• WHAT IS NEEDED:
Search the records for the string "hunit" and copy every line where it turns up.

• DATA EXTRACTS:
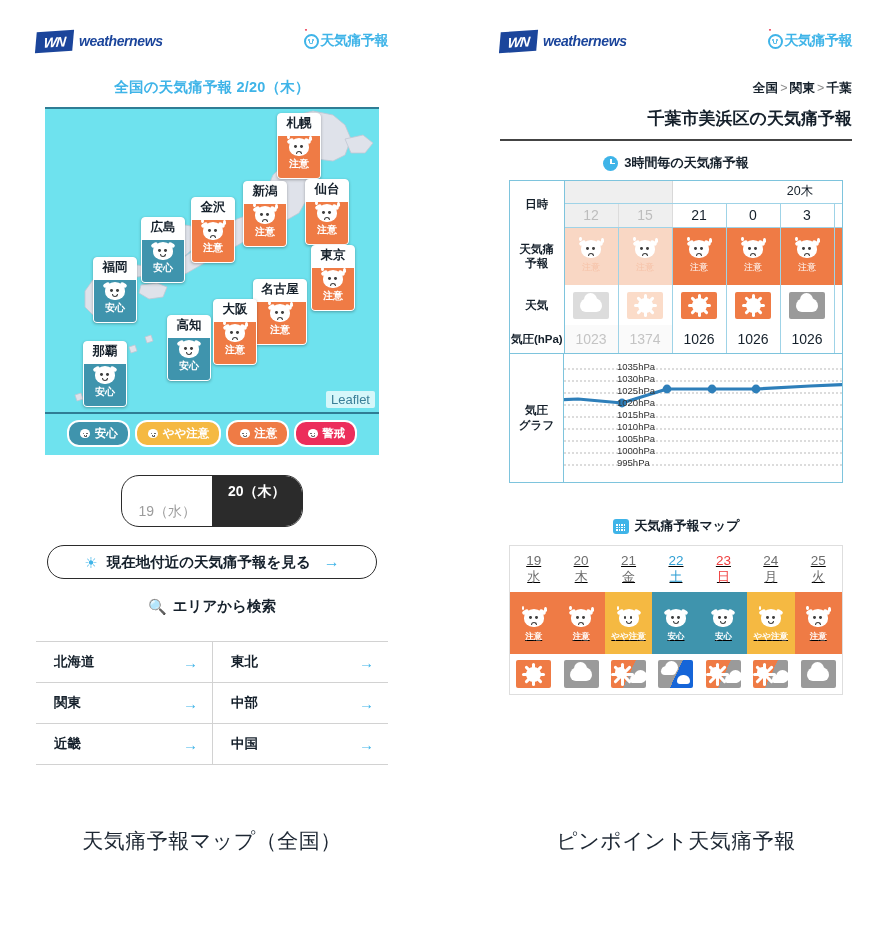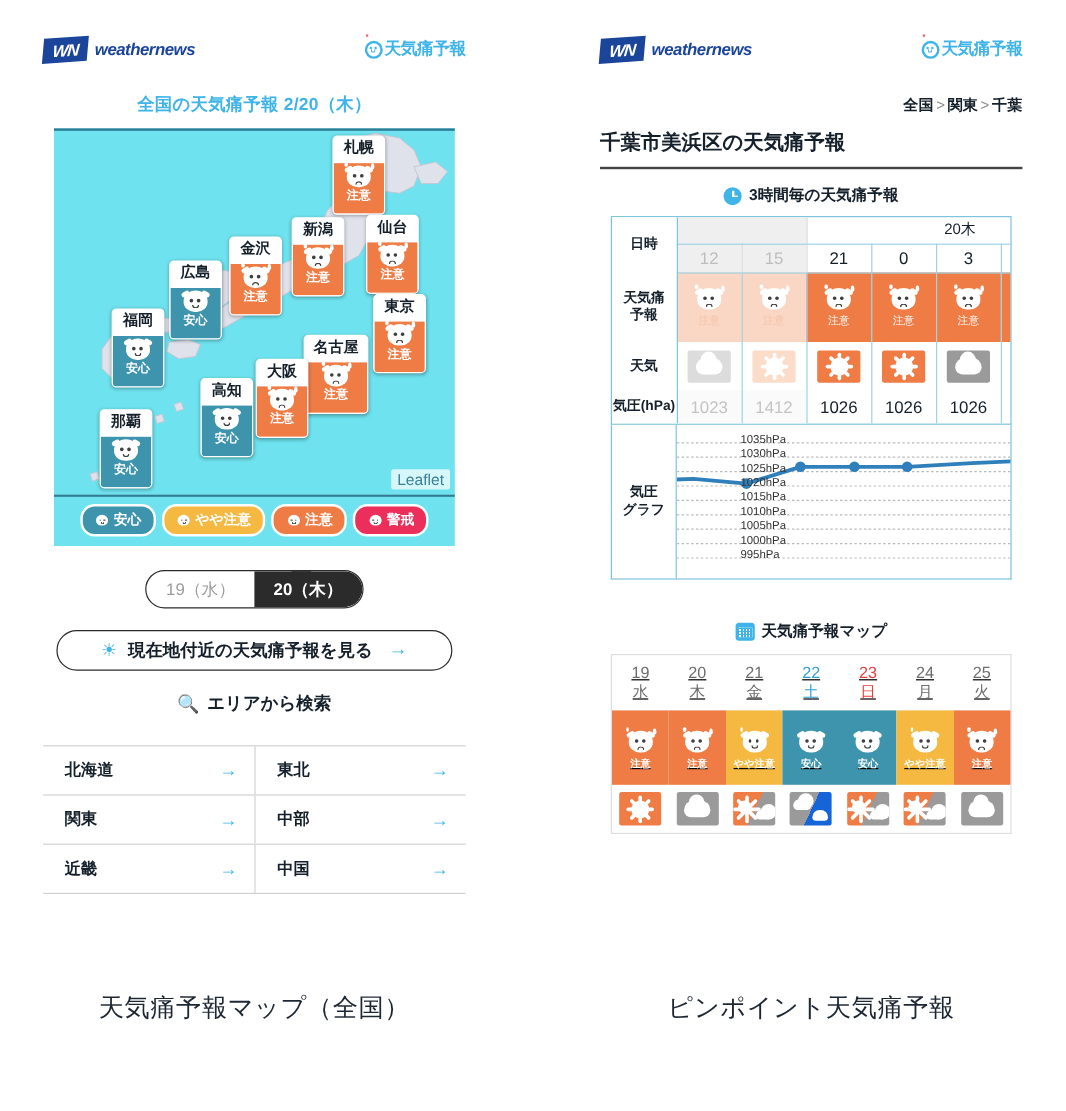--- a/index.html
+++ b/index.html
@@ -120,21 +120,21 @@
   .mini-face .e.l { left: 4px; } .mini-face .e.r { left: 7.4px; }
   .mini-face .m { position: absolute; left: 5px; top: 7px; width: 3.4px; height: 1.8px; border: .9px solid #555; border-top: 0; border-radius: 0 0 4px 4px; }
 
   
   .daysel-wrap { margin-top: 20px; display: flex; justify-content: center; position: relative; }
   .daysel {
     display: flex; border: 1.8px solid #2b2b2b; border-radius: 18px;
     overflow: hidden; background: #fff; position: relative;
   }
   .daysel .d { font-size: 14px; padding: 6px 16px; line-height: 18px; }
-  .daysel .d.off { color: #9c9c9c; }
+  .daysel .d.off { color: #9c9c9c; margin-top: 20px; }
   .daysel .d.on { background: #2b2b2b; color: #fff; font-weight: bold; border-radius: 0 16px 16px 0; }
   .caret {
     position: absolute; top: -8px; left: 50%; margin-left: 30px;
     width: 0; height: 0; border-left: 9px solid transparent;
     border-right: 9px solid transparent; border-bottom: 9px solid #2b2b2b;
   }
 
   
   .cur-btn {
     margin: 18px auto 0; width: 330px; height: 34px;
@@ -160,21 +160,21 @@
   .area-cell + .area-cell { border-left: 1px solid #d2d2d2; }
   .area-cell .ar { color: #3fb4e8; font-size: 15px; font-weight: normal; }
 
   
   .breadcrumb {
     text-align: right; font-size: 12.5px; color: #15202b;
     margin-top: 26px; font-weight: bold; letter-spacing: .2px;
   }
   .breadcrumb .sep { color: #8d8d8d; font-weight: normal; margin: 0 2px; }
   .r-title {
-    text-align: left; font-size: 17px; font-weight: bold; color: #15202b;
+    text-align: right; font-size: 17px; font-weight: bold; color: #15202b;
     margin-top: 10px; padding-bottom: 9px; border-bottom: 2px solid #444;
   }
   .sec-head {
     display: flex; align-items: center; justify-content: center; gap: 6px;
     margin-top: 13px; font-size: 13px; font-weight: bold; color: #15202b;
   }
   .clock-ico {
     width: 15px; height: 15px; border-radius: 50%; background: #3fb4e8; position: relative;
   }
   .clock-ico::before { content:''; position:absolute; left:6.6px; top:3px; width:1.7px; height:5px; background:#fff; }
@@ -722,21 +722,21 @@
           <td class="wx">
                 <div class="wxbox wx-cld-g">
                   <div class="cloud-g"></div>
                 </div>
               </td>
           <td class="wx"></td>
         </tr>
         <tr>
           <td class="lbl">気圧(hPa)</td>
           <td class="hpa past">1023</td>
-          <td class="hpa past">1412</td>
+          <td class="hpa past">1374</td>
           <td class="hpa">1026</td>
           <td class="hpa">1026</td>
           <td class="hpa">1026</td>
           <td class="hpa">10</td>
         </tr>
       </tbody>
         </table>
     </div>
 
     <div class="pg-wrap">

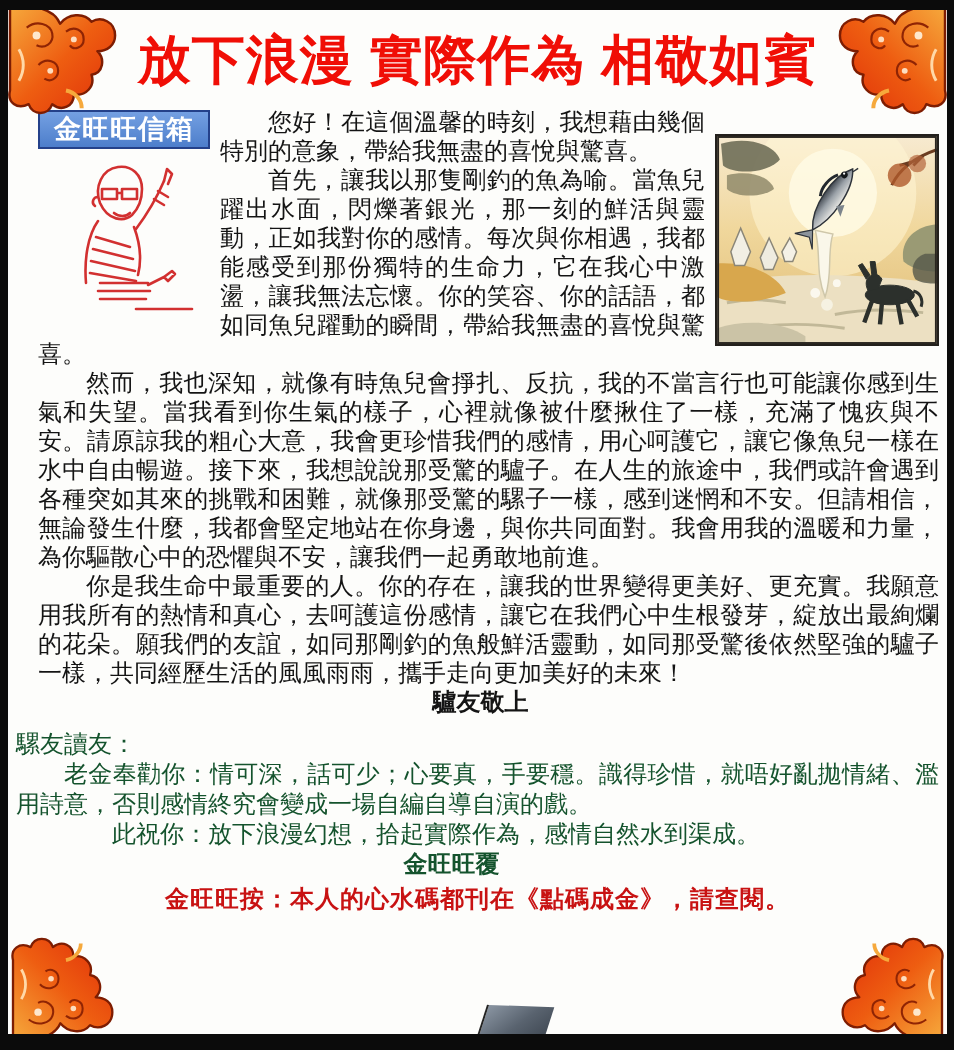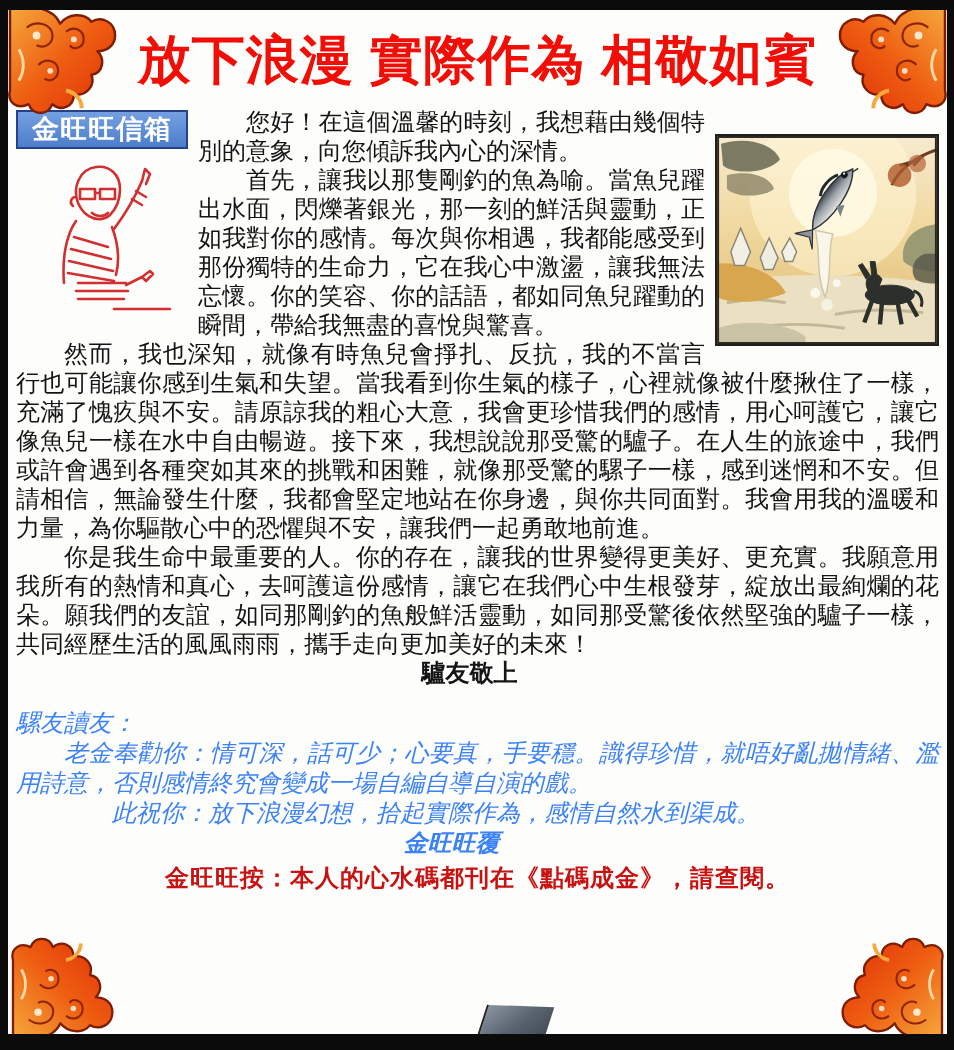--- a/index.html
+++ b/index.html
@@ -18,38 +18,38 @@
   .orn-bl{left:-3px;bottom:-6px;transform:scaleY(-1);}
   .orn-br{right:-3px;bottom:-6px;transform:scale(-1,-1);}
   
   .title{
     text-align:center;margin:14px 110px 6px;min-height:78px;
     font-family:"Liberation Sans", sans-serif;
     font-size:53px;font-weight:900;letter-spacing:1px;color:#f00e06;
     line-height:1.35;white-space:nowrap;
   }
   
-  .letter{font-size:24px;line-height:29px;color:#141414;text-align:justify;}
+  .letter{font-size:24px;line-height:29px;color:#141414;text-align:justify;margin-left:22px;}
   .letter p{margin:0;text-indent:2em;}
   .letter p.salutation{text-indent:0;}
   .logo{float:left;width:172px;margin:2px 10px 2px 0;}
   .logo-band{
     background:linear-gradient(#74a0e2,#4d7ecb);
     border:2px solid #24418a;color:#ffffff;text-align:center;
     font-family:"Liberation Sans", sans-serif;font-weight:bold;
     font-size:27px;letter-spacing:1px;padding:3px 0;
   }
   .logo-art{display:block;margin:2px auto 0;}
   .pic{
     float:right;width:224px;height:212px;margin:26px 0 4px 10px;
     border:2px solid #23201c;box-sizing:border-box;background:#efd9a2;
   }
   .sig-line{text-align:center;text-indent:0 !important;padding-right:16px;font-weight:bold;}
   
-  .reply{font-size:24px;line-height:30px;color:#3b82f6;text-align:justify;font-style:italic;margin-top:20px;}
+  .reply{font-size:24px;line-height:30px;color:#14532d;text-align:justify;margin-top:12px;}
   .reply p{margin:0;text-indent:2em;}
   .reply p.reply-head{text-indent:0;}
   .reply p.reply-wish{text-indent:4em;}
   .reply .sig-line{padding-right:52px;}
   
   .footer-note{
     text-align:center;margin-top:4px;
     font-family:"Liberation Sans", sans-serif;font-weight:bold;
     font-size:24px;color:#c81212;letter-spacing:1px;
   }
@@ -190,21 +190,21 @@
         <g fill="#2c302c" stroke="#2c302c">
           <ellipse cx="176" cy="162" rx="25" ry="10"></ellipse>
           <path d="M154,158 c-4,-8 -2,-14 4,-16 c4,-2 8,0 10,4 l-4,10 z"></path>
           <path d="M152,146 l-8,-14 4,-2 8,12 z M158,144 l-2,-16 5,0 2,15 z"></path>
           <path d="M158,168 l-8,22 M168,170 l-2,22 M184,170 l4,22 M194,166 l10,18" fill="none" stroke-width="4.5"></path>
           <path d="M200,158 c8,2 10,10 8,16" fill="none" stroke-width="3"></path>
         </g>
         <rect x="1" y="1" width="222" height="210" fill="none" stroke="#2a2620" stroke-width="2"></rect>
       </svg>
 
-      <p>您好！在這個溫馨的時刻，我想藉由幾個特別的意象，向您傾訴我內心的深情。</p>
+      <p>您好！在這個溫馨的時刻，我想藉由幾個特別的意象，帶給我無盡的喜悅與驚喜。</p>
       <p>首先，讓我以那隻剛釣的魚為喻。當魚兒躍出水面，閃爍著銀光，那一刻的鮮活與靈動，正如我對你的感情。每次與你相遇，我都能感受到那份獨特的生命力，它在我心中激盪，讓我無法忘懷。你的笑容、你的話語，都如同魚兒躍動的瞬間，帶給我無盡的喜悅與驚喜。</p>
       <p>然而，我也深知，就像有時魚兒會掙扎、反抗，我的不當言行也可能讓你感到生氣和失望。當我看到你生氣的樣子，心裡就像被什麼揪住了一樣，充滿了愧疚與不安。請原諒我的粗心大意，我會更珍惜我們的感情，用心呵護它，讓它像魚兒一樣在水中自由暢遊。接下來，我想說說那受驚的驢子。在人生的旅途中，我們或許會遇到各種突如其來的挑戰和困難，就像那受驚的騾子一樣，感到迷惘和不安。但請相信，無論發生什麼，我都會堅定地站在你身邊，與你共同面對。我會用我的溫暖和力量，為你驅散心中的恐懼與不安，讓我們一起勇敢地前進。</p>
       <p>你是我生命中最重要的人。你的存在，讓我的世界變得更美好、更充實。我願意用我所有的熱情和真心，去呵護這份感情，讓它在我們心中生根發芽，綻放出最絢爛的花朵。願我們的友誼，如同那剛釣的魚般鮮活靈動，如同那受驚後依然堅強的驢子一樣，共同經歷生活的風風雨雨，攜手走向更加美好的未來！</p>
       <p class="sig-line">驢友敬上</p>
       <div class="clear"></div>
     </div>
 
     <div class="reply">
       <p class="reply-head">騾友讀友：</p>
       <p>老金奉勸你：情可深，話可少；心要真，手要穩。識得珍惜，就唔好亂拋情緒、濫用詩意，否則感情終究會變成一場自編自導自演的戲。</p>

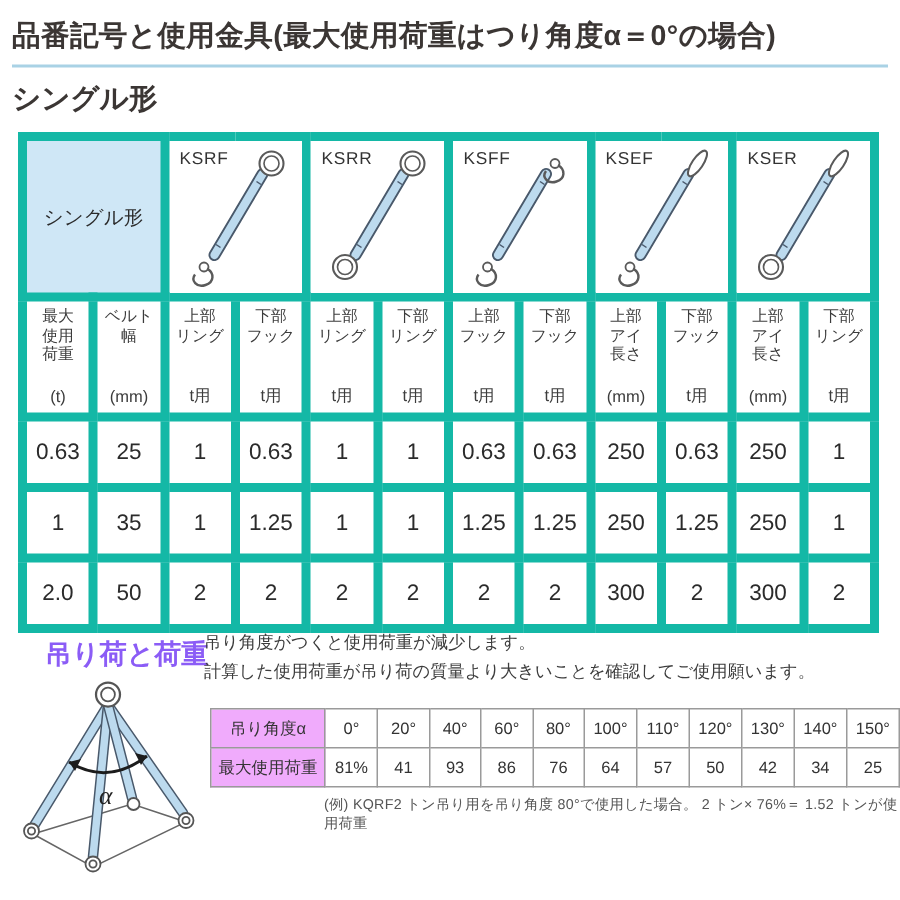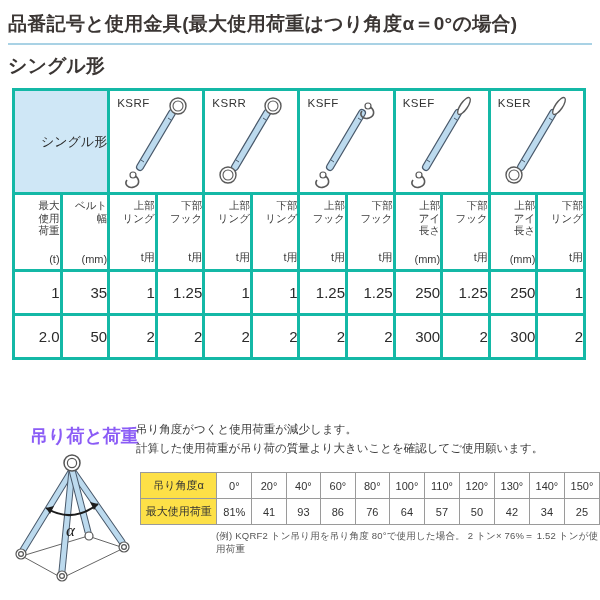--- a/index.html
+++ b/index.html
@@ -13,42 +13,42 @@
     color:#3b3634;letter-spacing:.3px;white-space:nowrap;
   }
   .title-rule{position:absolute;left:8px;top:43px;width:584px;height:2px;background:#a9d2e5;}
   .section1-title{
     position:absolute;left:8px;top:53px;font-size:19px;font-weight:bold;color:#3b3634;
   }
   table.main{
     position:absolute;left:12px;top:88px;width:574px;
     border-collapse:collapse;table-layout:fixed;
   }
-  table.main td{border:3px solid #14b8a6;text-align:right;padding:0;color:#2b2b2b;}
+  table.main td{border:6px solid #14b8a6;text-align:center;padding:0;color:#2b2b2b;}
   td.corner-cell{background:#cfe7f6;font-size:13px;color:#4a4a4a;}
   td.product-cell{height:101px;position:relative;vertical-align:top;background:#fff;}
   .pcode{position:absolute;left:7px;top:6px;font-size:11.5px;color:#333;letter-spacing:.5px;}
   .psvg{position:absolute;left:0;top:0;}
   td.head-cell{height:74px;vertical-align:top;margin-top:28px;}
   .hwrap{display:flex;flex-direction:column;justify-content:space-between;height:66px;padding:4px 0;}
   .hlabel{font-size:10.5px;line-height:1.2;white-space:pre-line;color:#3c3c3c;}
   .hunit{font-size:11px;color:#3c3c3c;}
   tr.data-row td{height:41px;font-size:15px;}
   .section2-title{
     position:absolute;left:30px;top:424px;font-size:18px;font-weight:bold;color:#8b5cf6;
   }
   .load-desc{
     position:absolute;left:136px;top:420px;font-size:11.5px;line-height:1.65;color:#3c3c3c;
     white-space:pre-line;
   }
   table.angle{
     position:absolute;left:140px;top:472px;border-collapse:collapse;table-layout:fixed;
   }
   table.angle td{border:1px solid #9a9a9a;height:23px;text-align:center;font-size:11px;color:#333;}
-  table.angle td.lbl{background:#fde047;width:80px;}
+  table.angle td.lbl{background:#f0abfc;width:80px;}
   table.angle td.val{width:33px;}
   .note{
     position:absolute;left:216px;top:530px;font-size:9.5px;color:#555;letter-spacing:.2px;
   }
   .diagram{position:absolute;left:8px;top:450px;}
 </style>
 </head>
 <body>
 
 <div class="page-title">品番記号と使用金具(最大使用荷重はつり角度α＝0°の場合)</div>
@@ -207,20 +207,34 @@
         </td>
         <td class="head-cell">
           <div class="hwrap">
       <div class="hlabel">下部
 リング</div>
       <div class="hunit">t用</div>
           </div>
         </td>
       </tr>
 
+  <tr class="data-row">
+        <td>0.63</td>
+        <td>25</td>
+        <td>1</td>
+        <td>0.63</td>
+        <td>1</td>
+        <td>1</td>
+        <td>0.63</td>
+        <td>0.63</td>
+        <td>250</td>
+        <td>0.63</td>
+        <td>250</td>
+        <td>1</td>
+      </tr>
       <tr class="data-row">
         <td>1</td>
         <td>35</td>
         <td>1</td>
         <td>1.25</td>
         <td>1</td>
         <td>1</td>
         <td>1.25</td>
         <td>1.25</td>
         <td>250</td>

• EXERCISE RESPONSE:
   .hunit{font-size:11px;color:#3c3c3c;}
       <div class="hunit">t用</div>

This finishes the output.